It has been a long and painful journey. I have veered off path many times, gotten so lost that I believed I would never find my way again. More than once I didn’t want to be found. I just wanted to be left alone in my darkness and in my hurt. I didn’t want to feel better, I didn’t want to live. I felt guilty if I smiled, if I felt happy even for a second. I felt guilty for every little change I made in my life, thought that she would think I loved her less for moving forward without her. The guilt and shame consumed me as much as my love for her once had. It took over.

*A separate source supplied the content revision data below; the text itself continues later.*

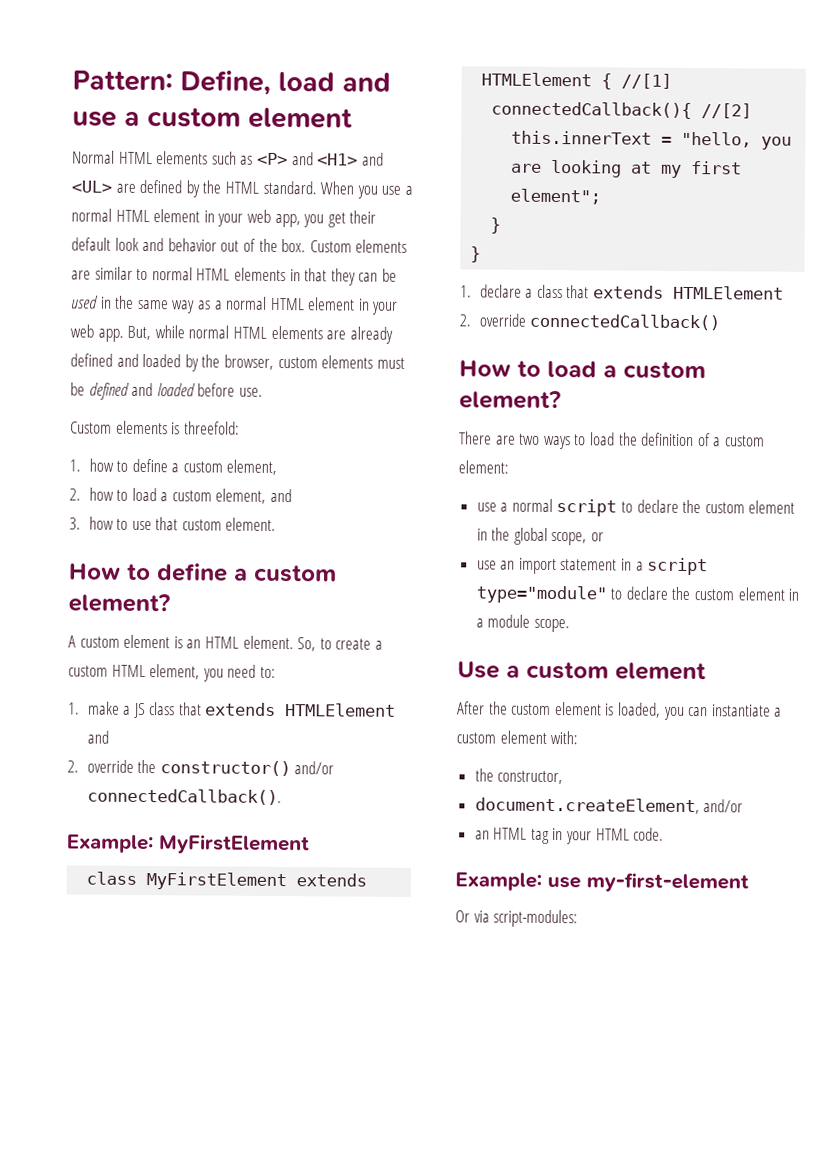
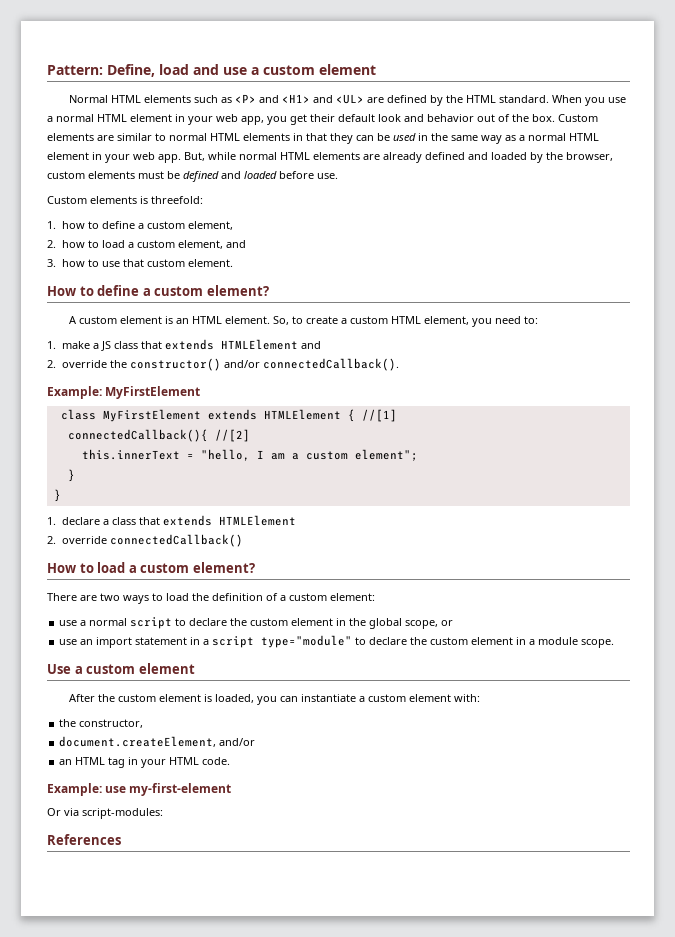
- this.innerText = "hello, you are looking at my first element";
+ this.innerText = "hello, I am a custom element";
+ References

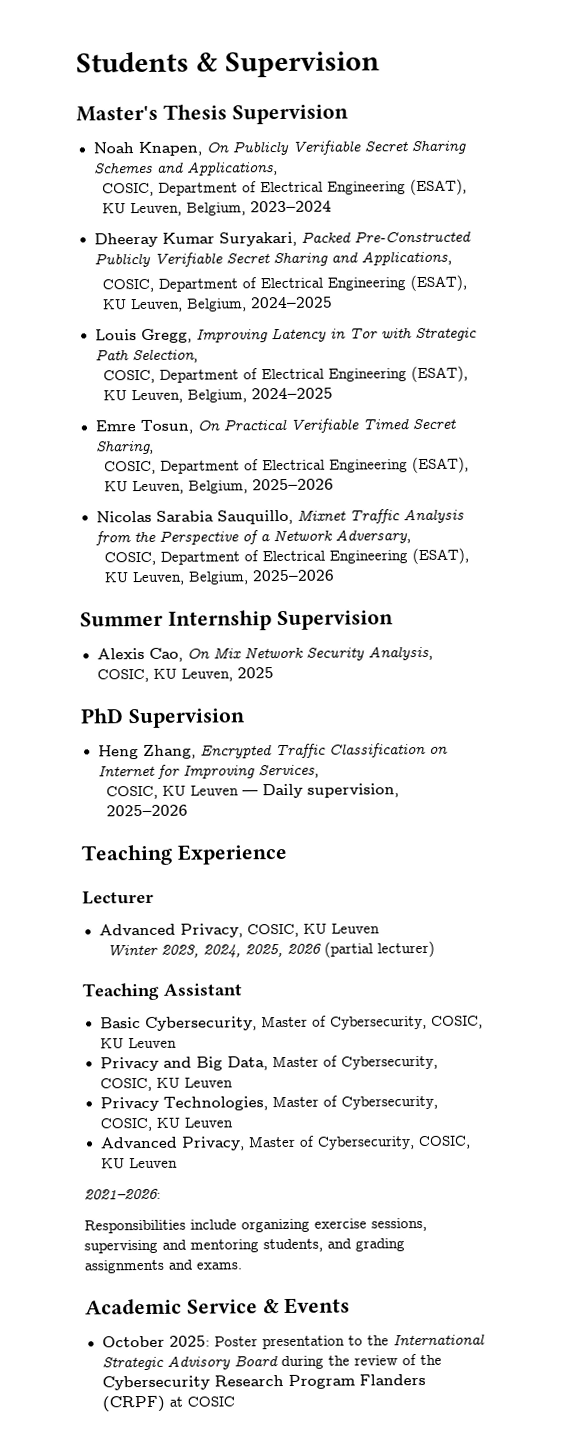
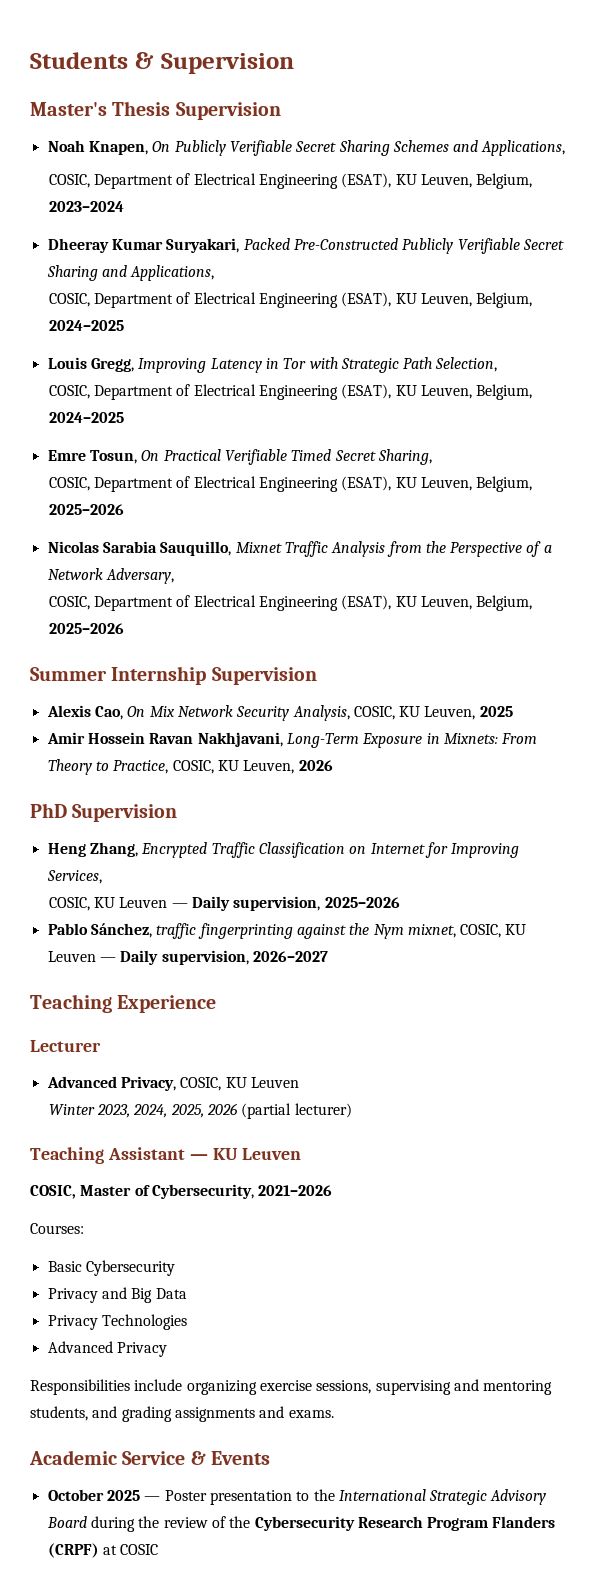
+ Amir Hossein Ravan Nakhjavani, Long-Term Exposure in Mixnets: From Theory to Practice, COSIC, KU Leuven, 2026
+ Pablo Sánchez, traffic fingerprinting against the Nym mixnet, COSIC, KU Leuven — Daily supervision, 2026–2027
- Teaching Assistant
- Basic Cybersecurity, Master of Cybersecurity, COSIC, KU Leuven
- Privacy and Big Data, Master of Cybersecurity, COSIC, KU Leuven
- Privacy Technologies, Master of Cybersecurity, COSIC, KU Leuven
- Advanced Privacy, Master of Cybersecurity, COSIC, KU Leuven
- 2021–2026:
+ Teaching Assistant — KU Leuven
+ COSIC, Master of Cybersecurity, 2021–2026
+ Courses:
+ Basic Cybersecurity
+ Privacy and Big Data
+ Privacy Technologies
+ Advanced Privacy
- October 2025: Poster presentation to the International Strategic Advisory Board during the review of the Cybersecurity Research Program Flanders (CRPF) at COSIC
+ October 2025 — Poster presentation to the International Strategic Advisory Board during the review of the Cybersecurity Research Program Flanders (CRPF) at COSIC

Then it came to me. It wasn’t that Sophie didn’t love me enough to want to stay with me. It was because she loved me so much that she left. God spared her. He knew I was strong enough to deal with losing her so that she didn’t have to live a life of pain and hurt. He needed her more than I did and he knew that I would find a way to see that. Who knew what our life would have been like had she lived and I had taken her home. Would he have beaten her too? Would he have killed both of us? She saved me. Her strength and her courage gave me the strength I needed to leave and to start my own journey of healing. She doesn’t think I love her less by healing and moving on. She knows I love her more.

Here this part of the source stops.